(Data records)
────────────────────
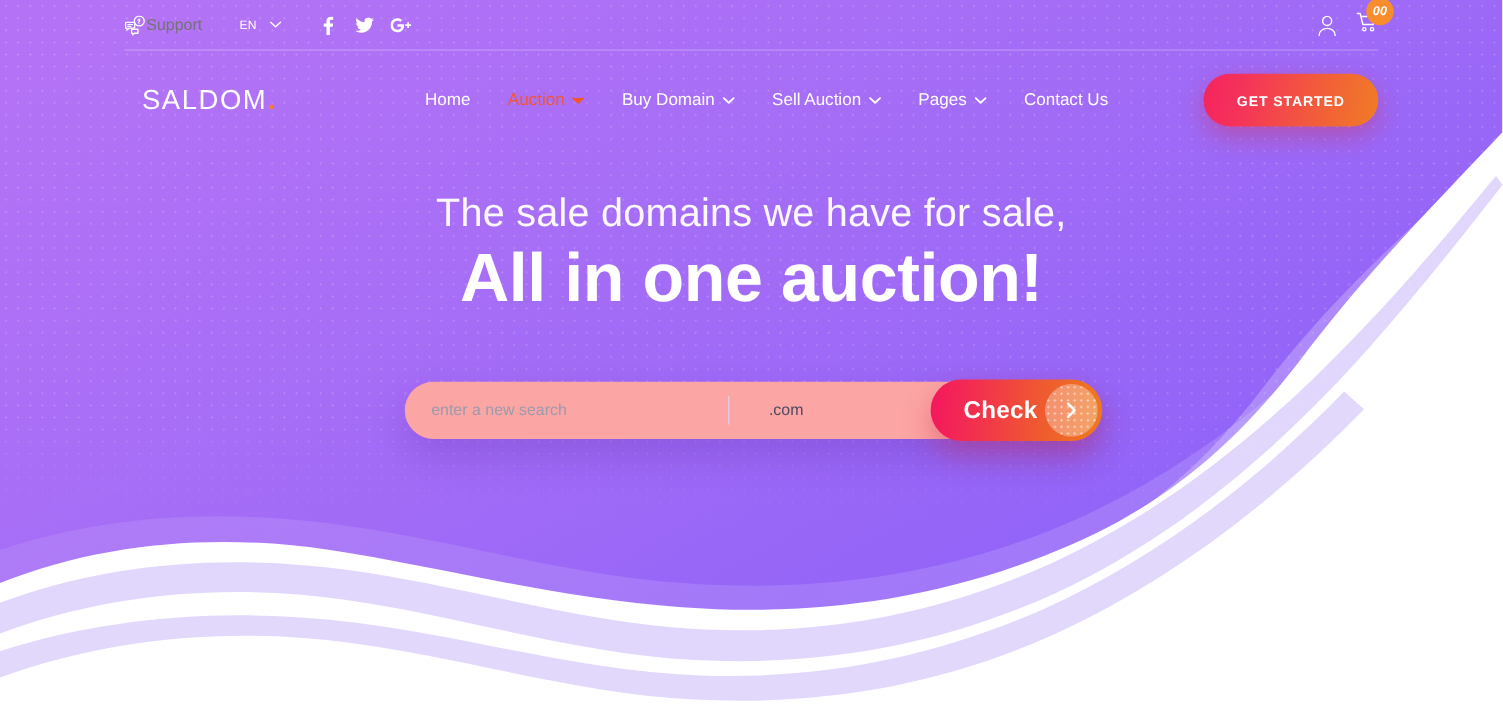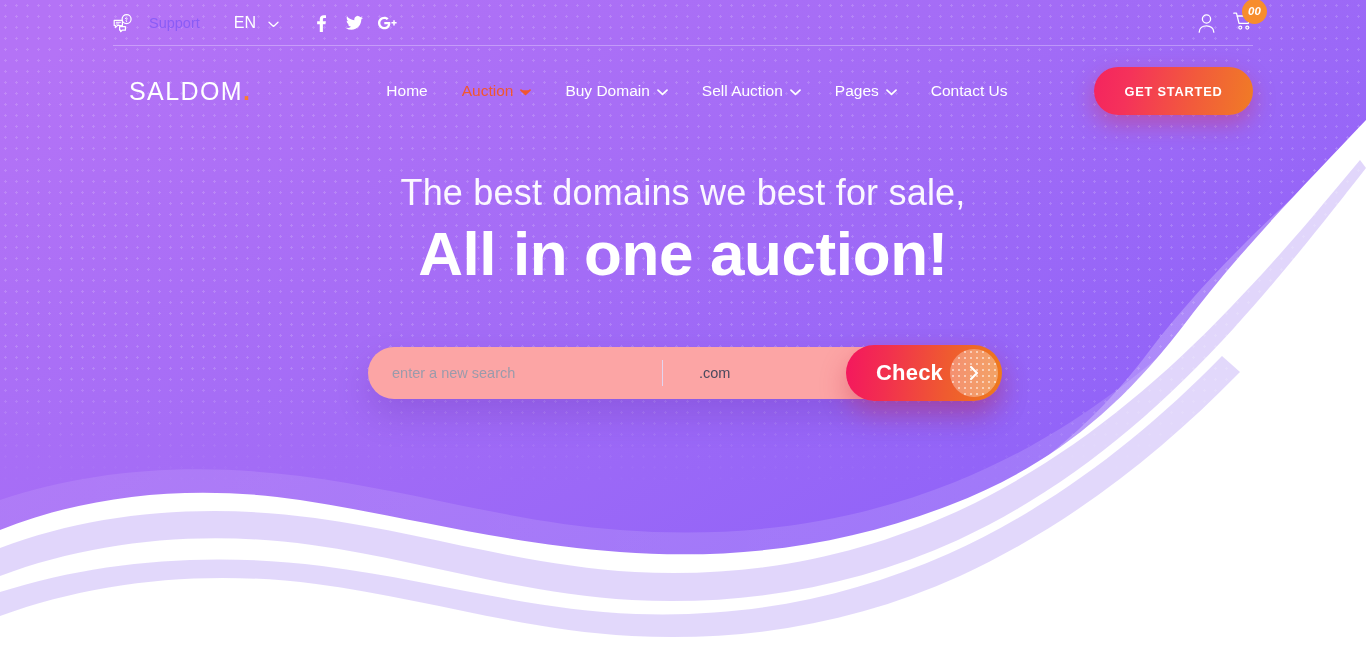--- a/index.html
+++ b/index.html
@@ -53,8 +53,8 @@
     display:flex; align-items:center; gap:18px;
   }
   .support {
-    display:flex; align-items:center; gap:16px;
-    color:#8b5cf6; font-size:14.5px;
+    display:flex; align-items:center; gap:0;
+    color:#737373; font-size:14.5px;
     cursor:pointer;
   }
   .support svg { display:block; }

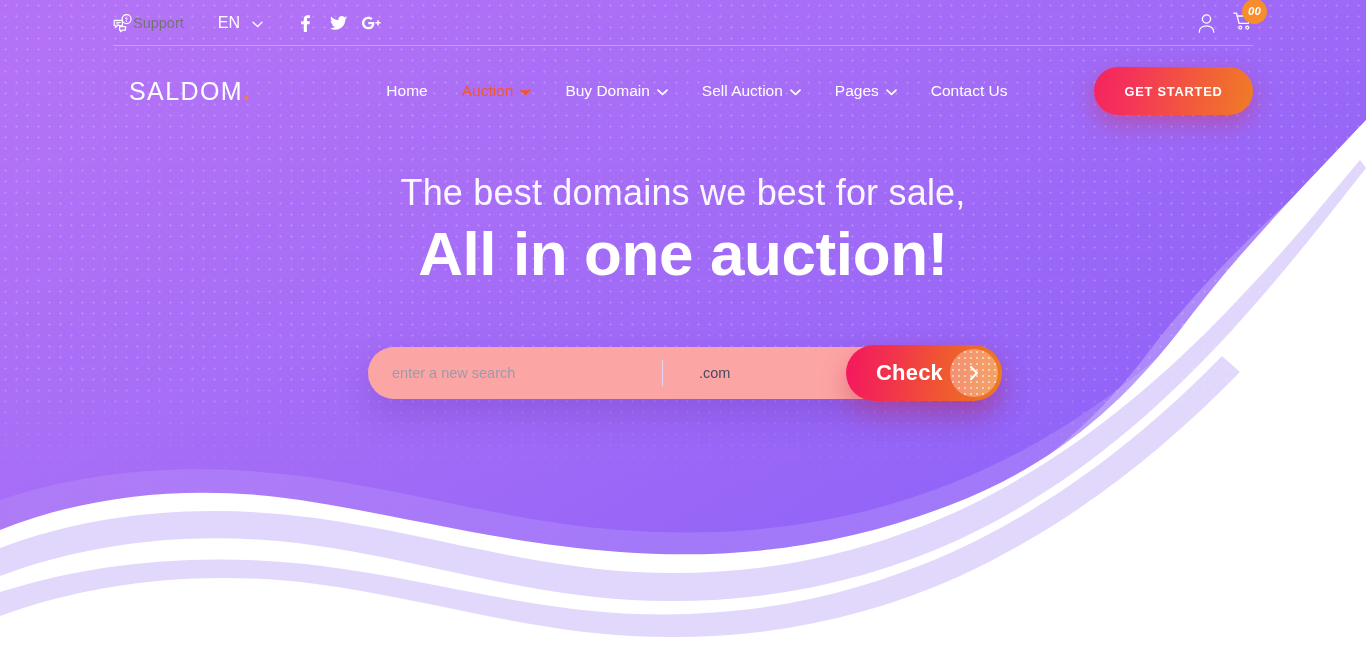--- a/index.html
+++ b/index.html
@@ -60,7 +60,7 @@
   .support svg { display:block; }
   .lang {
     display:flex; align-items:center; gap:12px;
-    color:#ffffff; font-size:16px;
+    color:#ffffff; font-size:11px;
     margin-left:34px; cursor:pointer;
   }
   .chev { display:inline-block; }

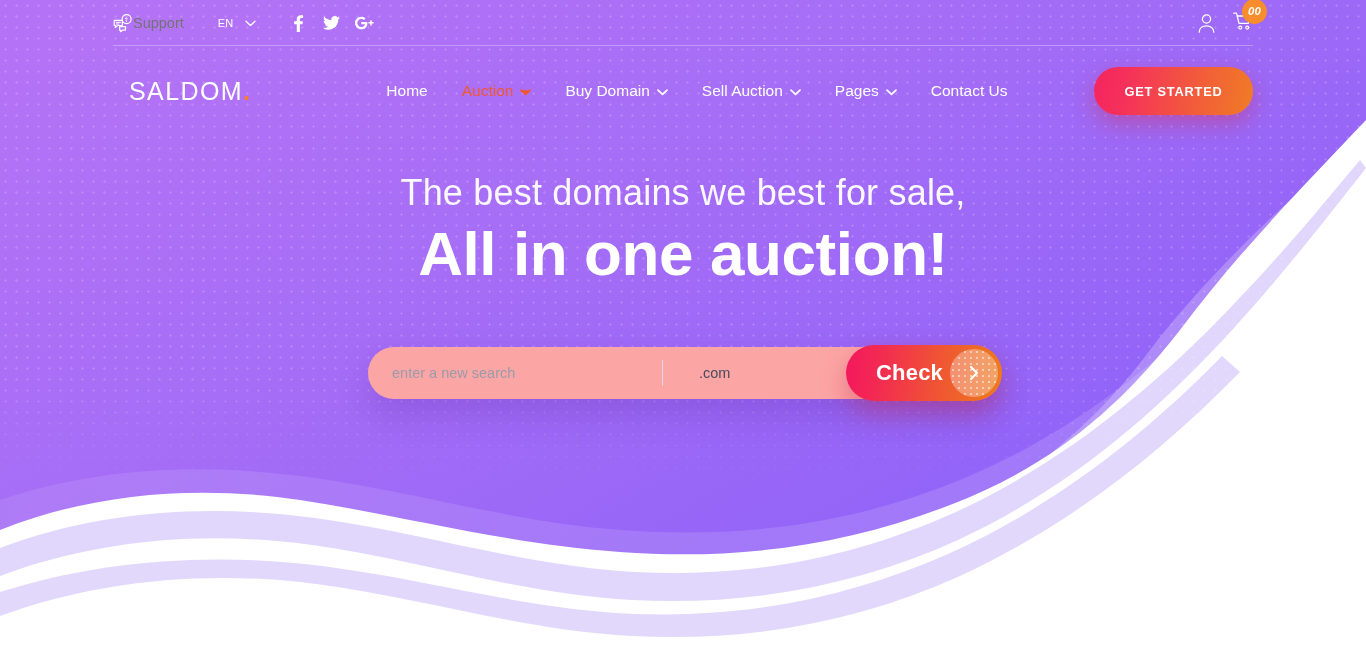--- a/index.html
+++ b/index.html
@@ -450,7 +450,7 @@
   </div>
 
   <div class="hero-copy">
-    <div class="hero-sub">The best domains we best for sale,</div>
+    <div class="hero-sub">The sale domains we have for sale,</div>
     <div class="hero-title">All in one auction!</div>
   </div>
────────────────────
Problem: Print all the records again exactly; do not include any picture.

Answer area:
--- a/index.html
+++ b/index.html
@@ -53,8 +53,8 @@
     display:flex; align-items:center; gap:18px;
   }
   .support {
-    display:flex; align-items:center; gap:16px;
-    color:#8b5cf6; font-size:14.5px;
+    display:flex; align-items:center; gap:0;
+    color:#737373; font-size:14.5px;
     cursor:pointer;
   }
   .support svg { display:block; }

--- a/index.html
+++ b/index.html
@@ -60,7 +60,7 @@
   .support svg { display:block; }
   .lang {
     display:flex; align-items:center; gap:12px;
-    color:#ffffff; font-size:16px;
+    color:#ffffff; font-size:11px;
     margin-left:34px; cursor:pointer;
   }
   .chev { display:inline-block; }

--- a/index.html
+++ b/index.html
@@ -450,7 +450,7 @@
   </div>
 
   <div class="hero-copy">
-    <div class="hero-sub">The best domains we best for sale,</div>
+    <div class="hero-sub">The sale domains we have for sale,</div>
     <div class="hero-title">All in one auction!</div>
   </div>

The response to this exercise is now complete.